Our latest blog topic comes to us from Hinkle, Fingles, Prior, & Fischer, a Jersey-based law firm that represents people with disabilities and their families in the tri-state area. They detailed a landmark decision handed down by the Supreme Court that affects how Individual Education Plans (IEP’s) are deemed “appropriate.”
As IEP’s begin to be set, we want to make sure you stay up-to-date on all the important issues so you’re able to effectively advocate for your loved ones. Read all about it in the pose below:
A Good IDEA for IEP’s
On March 22, The U.S. Supreme Court issued the most important special education decision in 35 years. Endrew F. v. Dougless County School District presented the Court with the opportunity to settle once and for all the perennial question of what constitutes an appropriate education for students with disabilities.
At issue in the Endrew F. case was the amount of educational benefit or progress to which students with disabilities are entitled under the Individuals with Disabilities Education Act, or “IDEA.” The Supreme Court ruled that an IEP is appropriate only if it is “reasonably calculated to enable the child to make progress appropriate in light of his circumstances.” The amount of progress that can be expected of an individual student will vary according to his or her unique abilities and needs, but as the Court stated, “the goals may differ, but every child should have the chance to meet challenging objectives.” This is a much more demanding standard than that which had been previously applied in IDEA cases in most of the country’s courts.
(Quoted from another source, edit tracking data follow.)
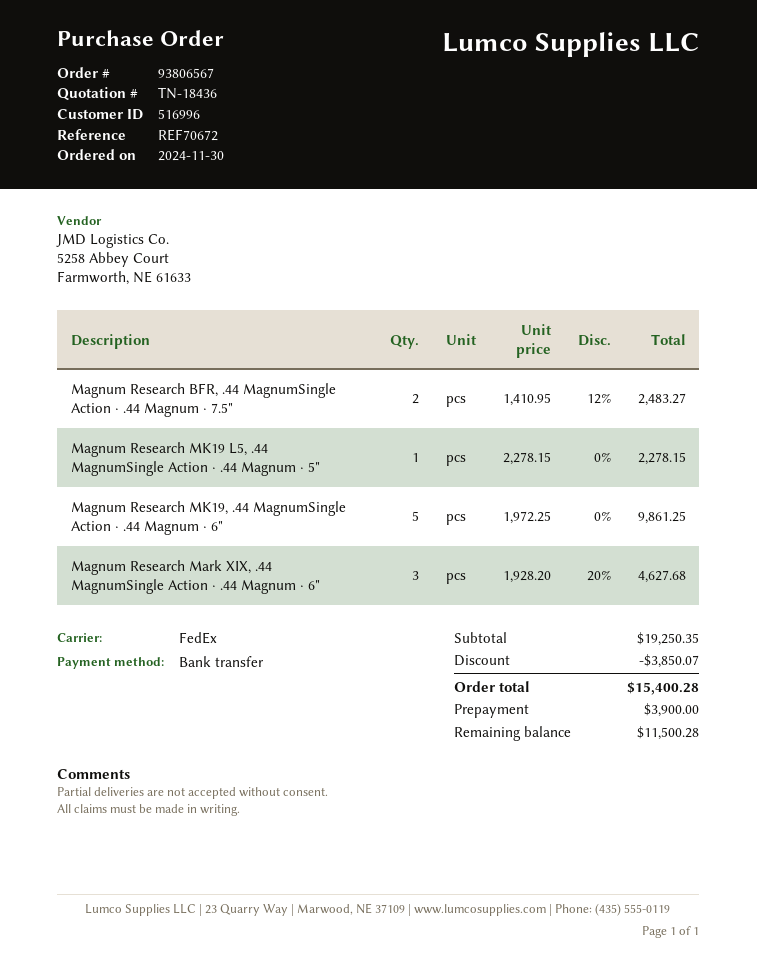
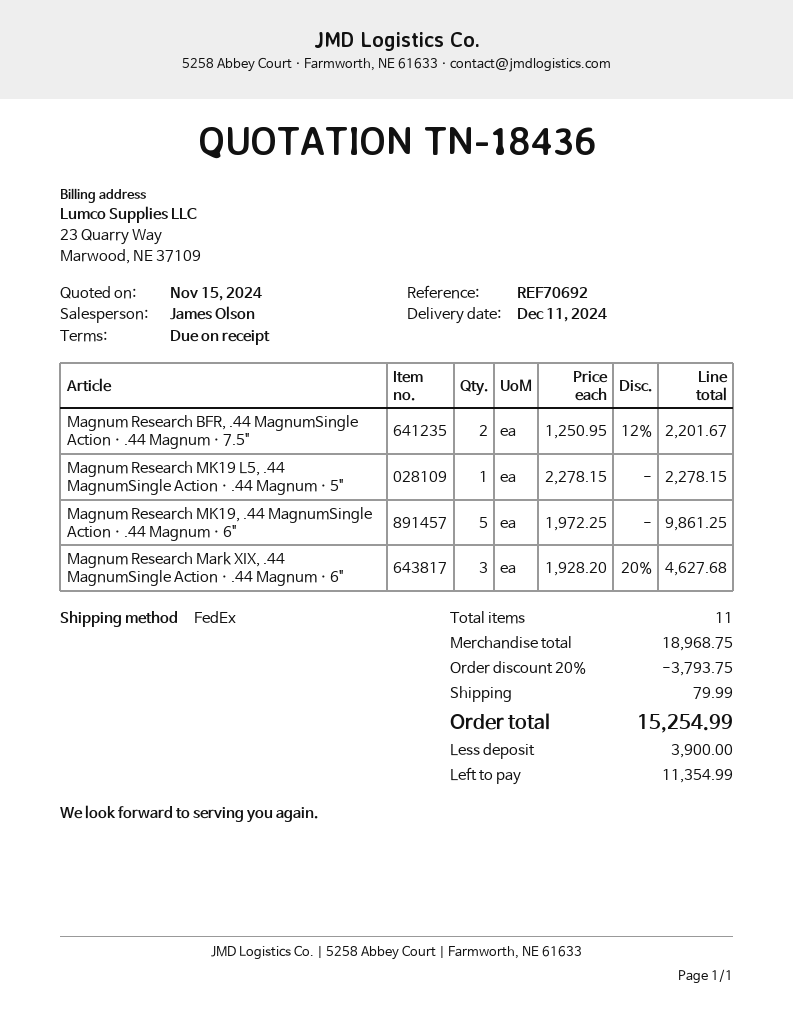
reference: REF70672 -> REF70692
Magnum Research BFR, .44 MagnumSingle Action · .44 Magnum · 7.5": 2 x 1410.95 - 12% = 2483.27 -> 2 x 1250.95 - 12% = 2201.67
subtotal: 19250.35 -> 18968.75
discount: 3850.07 -> 3793.75
shipping: none -> 79.99
total: 15400.28 -> 15254.99
balance: 11500.28 -> 11354.99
The timing of the Supreme Court’s decision – just as the IEP season is heating up – could not have been better.
So… What Happened?
In 1982, the Supreme Court issued an important decision in a case called Hendrick Hudson Central School District v. Rowley. In that case, the Supreme Court decided that students with disabilities are only entitled to educational programs that are “appropriate,” rather than services that will maximize their educational potential. The Rowley Court explicitly declined to set a nationwide standard for courts to use to determine whether a particular IEP is appropriate.
This most recent decision, however, resolves the ambiguity by providing a nationwide standard that will apply in all judicial circuits. This includes Pennsylvania, New Jersey, and Delaware. The decision reads as follows:
“When all is said and done, a student offered an educational program providing ‘merely more than de minimis’ progress from year to year can hardly be said to have been offered an education at all. For children with disabilities, receiving instruction that aims so low would be tantamount to ‘sitting idly … awaiting the time when they were old enough to drop out.’ The IDEA demands more. It requires an educational program reasonably calculated to enable a child to make progress appropriate in light of the child’s circumstances.”
The amount of progress that can be expected of an individual student will vary according to his or her unique abilities and needs, but as the Court stated, “The goals may differ, but every child should have the chance to meet challenging objectives.”
What’s the “Big Win?”
The Endrew F. decision is expected to have a wide-ranging impact on how courts decide future cases in which parents and school districts disagree about whether a student’s IEP is appropriate. This, in turn, should have a direct effect on the IEP process for every student who is eligible under the IDEA. The Court’s decision makes clear that each student’s unique circumstances must be considered in determining whether his or her IEP is appropriate and dictates that a one-size–fits-all approach will not pass muster. In cases in which the student has severe cognitive or other disabilities, relatively little progress may be enough (although the educational programs for these students must still be directed towards helping the student achieve positive outcomes after graduation). For students with greater potential, however, more must be expected.
As a result of the Endrew F. decision, the opportunities for parents and others involved in the education of students with disabilities to successfully advocate for more intensive and specialized services for students with disabilities have been tremendously expanded. When advocating for a loved one or family member, it’s important to stay as educated as possible as you discuss their educational goals and development outcomes.